When individuals ground their own morality through careful thought and reflection, their moral convictions are often stronger than the morals of those who are simply told what to believe and how to behave. Religion, specifically Christianity, intentionally conditions children to behave morally (i.e. according to the tenets of their religion) within a system of reward and punishment. Christianity teaches children to follow the rules primarily because God has so directed and any disobedience will earn you a one-way ticket to hell. But you can always ask God or your priest for forgiveness and dodge any real accountability for your actions.

At the Cheltenham festival and in his new book, Dawkins references a social experiment in which an “honesty box” is used in a university break room for people to pay for their coffee and tea in an honor system. Simply introducing pictures of eyes—suggesting that the participants are being watched—nearly tripled the amount people were paying for their beverages. Dawkins states that a “divine spy camera” may deter people from behaving immorally in much the same way. But there is a crystal-clear difference between coercing someone to behave well and willful ethical behavior.

If a person only follows given rules because they’ve been told to do so, without any independent judgement of the validity of those rules and for fear of punishment or an expectation of reward, it logically follows that the same person’s behavior would be influenced by the idea that someone, even a fake camera, is watching. If, instead, people were conditioned to make their own reasoned judgements about the moral value of their actions, their behavior may be less easily swayed. Let’s see a similar experiment repeated, but also test for the donation rate of different faith systems. An even better gauge of goodness would be to use a scenario with a bit more moral weight than taking a free coffee from a multimillion dollar university, like returning a lost wallet or tipping a barista. If humanists came out on top in such an experiment and were less swayed by the idea they were being watched, would that prove that you don’t need a God to be good?

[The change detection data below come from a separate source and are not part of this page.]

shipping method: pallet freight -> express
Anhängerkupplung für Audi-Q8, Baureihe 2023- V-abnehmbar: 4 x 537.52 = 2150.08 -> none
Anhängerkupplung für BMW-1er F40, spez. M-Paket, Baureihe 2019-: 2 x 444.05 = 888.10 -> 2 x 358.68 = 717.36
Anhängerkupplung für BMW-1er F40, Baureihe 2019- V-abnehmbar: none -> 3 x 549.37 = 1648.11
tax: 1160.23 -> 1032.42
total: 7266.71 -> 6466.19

Humanism provides a reasoned, ethical standard that doesn’t rely on the existence of an omnipresent deity. Humanism and Its Aspirations, the third and most recent iteration of the guiding document of the American Humanist Association, and organized humanism in general, represents the efforts of decades of secular ethicists working to develop a reasoned moral code. The AHA Center for Education has expanded on this work by developing the Ten Commitments, a representation of our shared values and principles that promote a democratic world in which every individual’s worth and dignity is respected, nurtured, and supported, and where human freedom and ethical responsibility are natural aspirations for everyone.

As Dawkins notes, some people will rely on threats of a deity or promises of an afterlife to guide their actions, but reasonable people don’t depend on that without proof. Humanists know it is our collective responsibility to behave ethically and improve the world together. We know how to be good without a God.